• Exercise requirements:
Go through the following data and transcribe exactly the stretch of lines from the one holding "margin-left:auto; margin-right:14px; display:flex;" to the one holding "color:#fff; font-size:12px; font-weight:bold;", both included.

[Web page edit records]
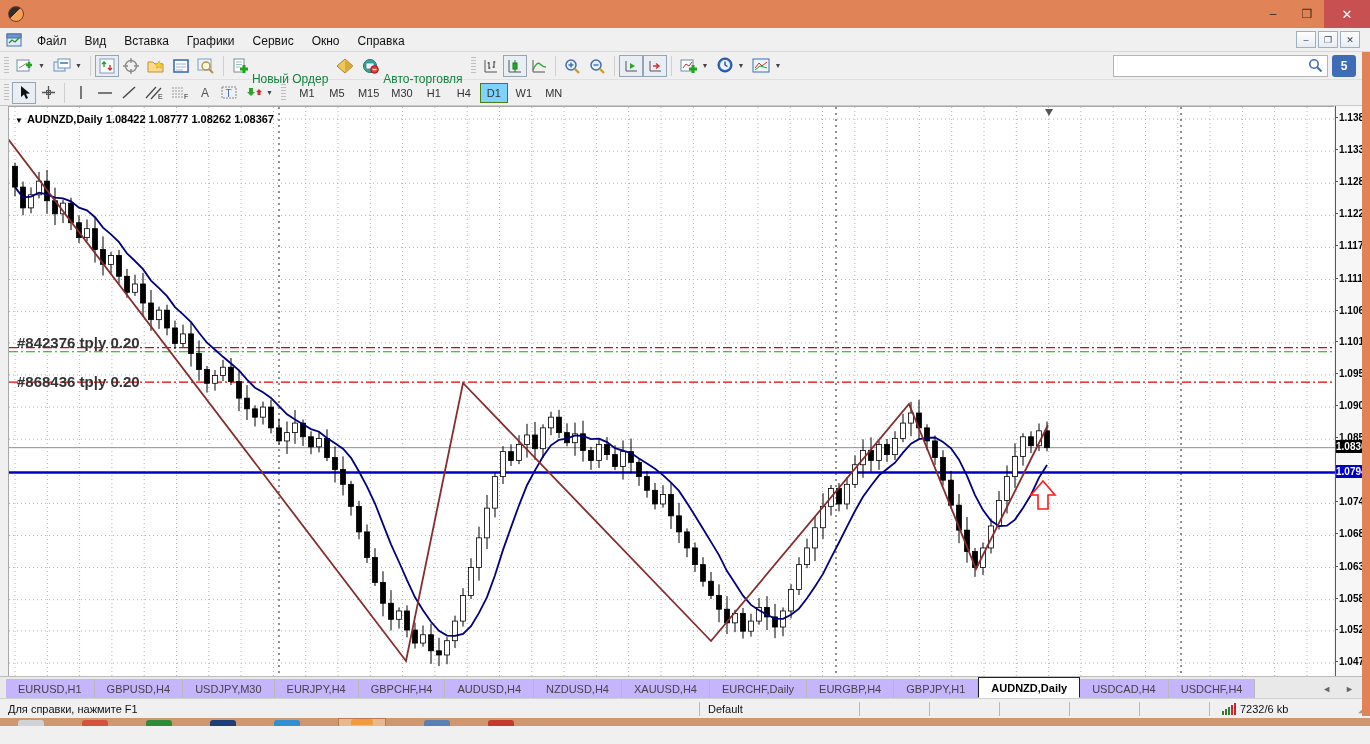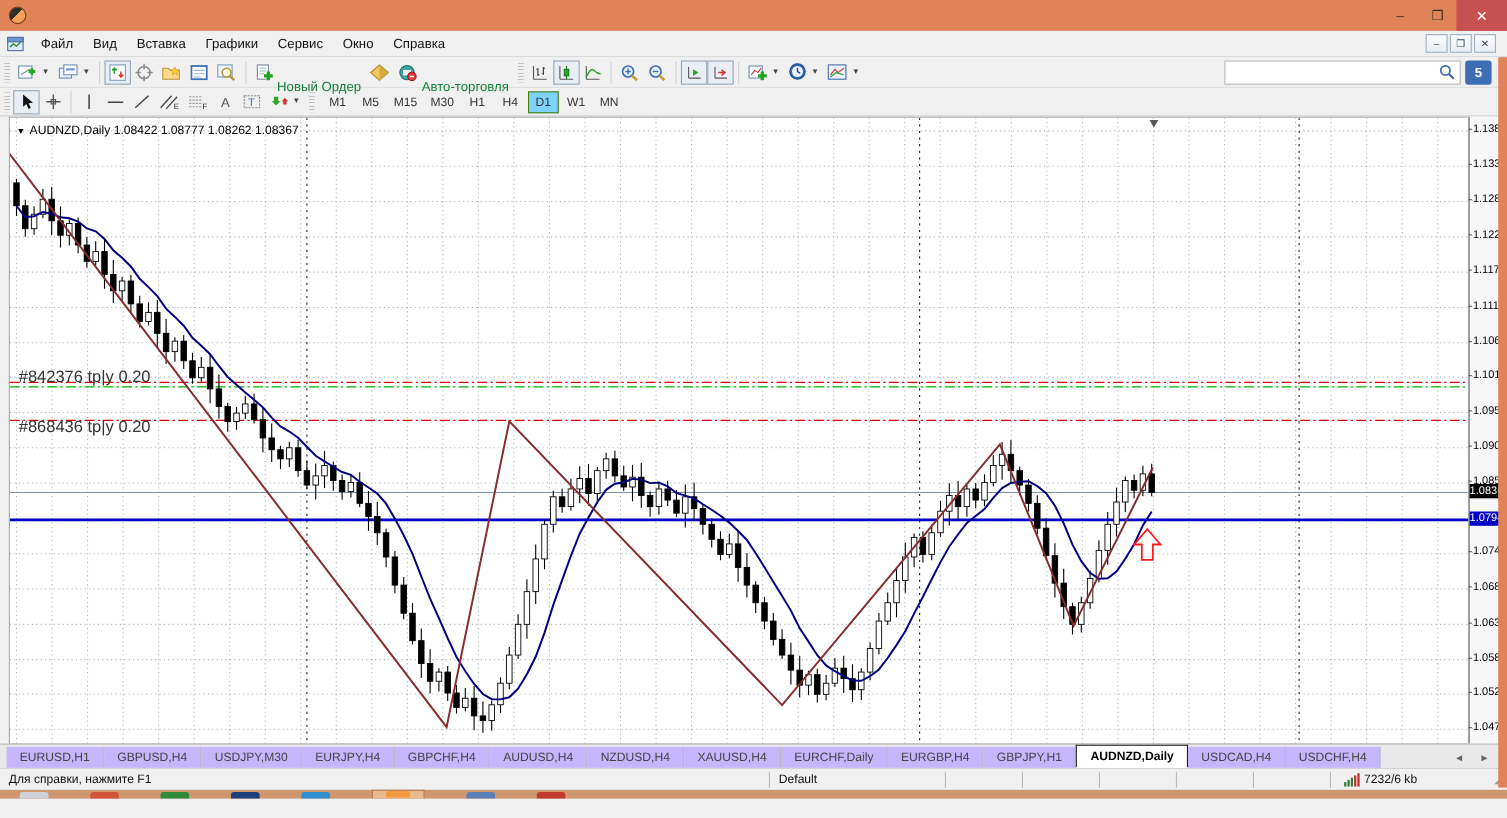--- a/index.html
+++ b/index.html
@@ -37,21 +37,21 @@
   .tfbtn { height:20px; min-width:28px; padding:0 4px; display:flex; align-items:center; justify-content:center;
            font-size:11px; color:#333; border:1px solid transparent; }
   .tfbtn.active { border:1px solid #4d7c0f; background:#7dd3fc; }
   .searchbox { margin-left:auto; margin-right:14px; display:flex; align-items:center; }
   .search-input { width:215px; height:22px; border:1px solid #b4b4b4; background:#fff; position:relative;
                   display:flex; align-items:center; justify-content:flex-end; padding-right:4px; }
   .badge-btn { width:24px; height:22px; margin-left:4px; background:#3f6db5; border-radius:3px;
                color:#fff; font-size:12px; font-weight:bold; display:flex; align-items:center; justify-content:center; }
 
   
-  .chart-zone { position:relative; height:570px; background:#f0f0f0; }
+  .chart-zone { position:relative; height:570px; background:#f0f0f0;font-weight:bold; }
   .plot { position:absolute; left:8px; top:0; width:1326px; height:570px; background:#fff;
           border-left:1px solid #a8a8a8; border-top:1px solid #a8a8a8; }
   .plot svg { position:absolute; left:0; top:0; }
   .ohlc-line { position:absolute; left:6px; top:6px; font-size:11px; color:#000; background:transparent; z-index:5; }
   .ohlc-line .tri { font-size:8px; margin-right:4px; }
   .order-label { position:absolute; font-size:15px; color:#333; z-index:4; background:transparent; }
   .price-axis { position:absolute; left:1335px; top:0; width:27px; height:588px; background:#f7f7f7;
                 border-left:1px solid #5a5a5a; font-size:10px; }
   .ptick { position:absolute; left:3px; color:#000; }
   .ptick:before { content:""; position:absolute; left:-4px; top:5px; width:3px; height:1px; background:#555; }
@@ -692,21 +692,21 @@
         <polyline points="6,80.1 14,90.5 22,89.6 30,85.7 38,87.3 46,90.6 54,91.4 62,94.4 70,100.7 78,103.3 86,110.2 94,120.6 102,127.4 110,135.2 118,146.4 126,154.0 134,162.2 142,173.6 150,181.1 158,189.1 166,200.1 174,207.3 182,215.0 190,225.7 198,235.7 206,242.7 214,249.8 222,256.5 230,263.3 238,272.7 246,280.7 254,285.3 262,290.9 270,299.1 278,307.3 286,312.5 294,317.3 302,322.1 310,324.7 318,331.0 326,336.2 334,341.7 342,350.9 350,364.5 358,379.6 366,396.5 374,417.1 382,437.3 390,455.0 398,473.2 406,490.3 414,503.2 422,514.8 430,523.9 438,528.6 446,528.8 454,526.9 462,519.1 470,505.9 478,490.1 486,468.3 494,442.9 502,420.4 510,398.3 518,378.2 526,363.4 534,349.6 542,338.3 550,332.8 558,331.6 566,328.3 574,329.0 582,332.2 590,331.7 598,335.1 606,341.2 614,343.6 622,346.1 630,351.4 638,356.4 646,361.8 654,368.1 662,375.7 670,383.9 678,395.9 686,408.7 694,421.8 702,434.9 710,448.1 718,464.1 726,476.3 734,488.7 742,497.9 750,503.2 758,507.7 766,511.6 774,511.9 782,507.7 790,501.6 798,491.2 806,479.5 814,466.9 822,450.8 830,435.5 838,419.6 846,404.0 854,389.8 862,378.8 870,368.4 878,362.0 886,355.7 894,345.6 902,336.7 910,332.1 918,330.9 926,330.5 934,335.0 942,341.3 950,352.7 958,368.8 966,388.1 974,403.1 982,413.8 990,419.1 998,418.7 1006,412.6 1014,400.9 1022,387.7 1030,370.6 1038,358.0" fill="none" stroke="#000080" stroke-width="1.8"></polyline>
         <polyline points="-4,28 397,554 454,276 702,534 900,297 967,462 1039,318" fill="none" stroke="#862d2d" stroke-width="1.8"></polyline>
         <path d="M1034 374 L1022 388 H1029 V402 H1039 V388 H1046 Z" fill="#fff" stroke="#ff1a1a" stroke-width="1.6"></path>
         <path d="M1036 2 h8 l-4 7 z" fill="#555"></path>
       </svg>
     <div class="ohlc-line">
       <span class="tri">▼</span><span id="ohlc-text">AUDNZD,Daily  1.08422 1.08777 1.08262 1.08367</span>
     </div>
     <div id="order-labels">
         <div class="order-label" style="left: 8px; top: 226.599px;">#842376 tp|y 0.20</div>
-        <div class="order-label" style="left: 8px; top: 273px;">#868436 tp|y 0.20</div>
+        <div class="order-label" style="left: 8px; top: 266px;">#868436 tp|y 0.20</div>
       </div>
   </div>
   <div class="price-axis" id="price-axis">
       <span class="ptick" style="top: 6px;">1.13895</span>
       <span class="ptick" style="top: 38.1049px;">1.13355</span>
       <span class="ptick" style="top: 70.2098px;">1.12815</span>
       <span class="ptick" style="top: 102.315px;">1.12275</span>
       <span class="ptick" style="top: 134.42px;">1.11735</span>
       <span class="ptick" style="top: 166.525px;">1.11195</span>
       <span class="ptick" style="top: 198.63px;">1.10655</span>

• Reply:
   .searchbox { margin-left:auto; margin-right:14px; display:flex; align-items:center; }
   .search-input { width:215px; height:22px; border:1px solid #b4b4b4; background:#fff; position:relative;
                   display:flex; align-items:center; justify-content:flex-end; padding-right:4px; }
   .badge-btn { width:24px; height:22px; margin-left:4px; background:#3f6db5; border-radius:3px;
                color:#fff; font-size:12px; font-weight:bold; display:flex; align-items:center; justify-content:center; }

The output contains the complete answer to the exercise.